Problematic UnsafeRow
To better understand what happens when you change the UnsafeRow-backed state, let's take this example:
case class LetterStateV1(lowerLetters: Seq[String])
class LetterProcessorV1 extends StatefulProcessor[Int, Letter, String] {
@transient private var letterStateValue: ValueState[LetterStateV1] = _
// ...
override def handleInputRows(key: Int, inputRows: Iterator[Letter],
timerValues: TimerValues): Iterator[String] = {
val restoredState: Option[LetterStateV1] = Option(letterStateValue.get())
println(s"Restored state was ${restoredState}")
val newLowerLetters = inputRows.map(letter => letter.lowerCase).toSeq
val newState = restoredState.map(stateV1 => {
stateV1.copy(lowerLetters = stateV1.lowerLetters ++ newLowerLetters)
}).getOrElse(LetterStateV1(lowerLetters = newLowerLetters))
letterStateValue.update(newState)
Iterator(s"${key} = ${letterStateValue.get().toString}")
}
}
The job runs without any apparent issues, but imagine a scenario where your state schema needs to change. For instance, you want to add an additional timestamp column to capture the current processing time. Depending on how you implement this, you could potentially break state compatibility. Let's take a look at the modified code first:
case class LetterStateV2(processingTime: Long, lowerLetters: Seq[String])
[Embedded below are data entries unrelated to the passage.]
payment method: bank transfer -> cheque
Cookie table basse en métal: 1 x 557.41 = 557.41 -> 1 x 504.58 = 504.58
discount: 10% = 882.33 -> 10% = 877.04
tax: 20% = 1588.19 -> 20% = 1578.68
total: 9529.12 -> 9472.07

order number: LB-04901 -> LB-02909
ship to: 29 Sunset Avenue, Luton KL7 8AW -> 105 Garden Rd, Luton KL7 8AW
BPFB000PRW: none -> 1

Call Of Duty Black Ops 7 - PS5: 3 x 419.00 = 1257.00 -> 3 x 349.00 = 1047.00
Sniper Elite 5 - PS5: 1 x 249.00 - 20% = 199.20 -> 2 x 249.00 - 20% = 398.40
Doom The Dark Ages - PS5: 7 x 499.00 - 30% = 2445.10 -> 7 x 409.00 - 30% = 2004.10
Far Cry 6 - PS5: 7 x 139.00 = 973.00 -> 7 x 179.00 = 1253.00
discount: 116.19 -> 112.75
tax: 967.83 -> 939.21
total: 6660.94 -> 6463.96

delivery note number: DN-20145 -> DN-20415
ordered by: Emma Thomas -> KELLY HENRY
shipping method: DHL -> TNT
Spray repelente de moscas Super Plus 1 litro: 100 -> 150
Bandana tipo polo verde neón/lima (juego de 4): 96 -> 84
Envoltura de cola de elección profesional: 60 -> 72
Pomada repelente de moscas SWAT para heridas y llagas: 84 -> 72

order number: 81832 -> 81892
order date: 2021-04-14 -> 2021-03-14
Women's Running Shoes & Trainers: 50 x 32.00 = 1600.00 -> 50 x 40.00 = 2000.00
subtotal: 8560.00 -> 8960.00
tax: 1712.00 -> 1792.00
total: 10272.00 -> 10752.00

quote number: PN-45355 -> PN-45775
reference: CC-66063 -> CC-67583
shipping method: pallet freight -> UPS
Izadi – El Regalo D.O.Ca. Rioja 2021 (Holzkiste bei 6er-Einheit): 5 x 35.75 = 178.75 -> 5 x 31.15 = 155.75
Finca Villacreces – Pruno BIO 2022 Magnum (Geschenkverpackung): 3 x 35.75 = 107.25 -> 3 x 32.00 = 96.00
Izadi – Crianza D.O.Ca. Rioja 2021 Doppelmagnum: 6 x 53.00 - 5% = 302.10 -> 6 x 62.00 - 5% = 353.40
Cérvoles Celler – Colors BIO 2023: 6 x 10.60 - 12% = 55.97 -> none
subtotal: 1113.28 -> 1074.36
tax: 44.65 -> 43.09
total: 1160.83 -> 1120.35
class LetterProcessorV2 extends StatefulProcessor[Int, Letter, String] {
// ...
override def handleInputRows(key: Int, inputRows: Iterator[Letter],
timerValues: TimerValues): Iterator[String] = {
// ...
val processingTime = timerValues.getCurrentProcessingTimeInMs()
val newState = restoredState.map(stateV1 => {
stateV1.copy(processingTime = processingTime, lowerLetters = stateV1.lowerLetters ++ newLowerLetters)
}).getOrElse(LetterStateV2(processingTime = processingTime, lowerLetters = newLowerLetters))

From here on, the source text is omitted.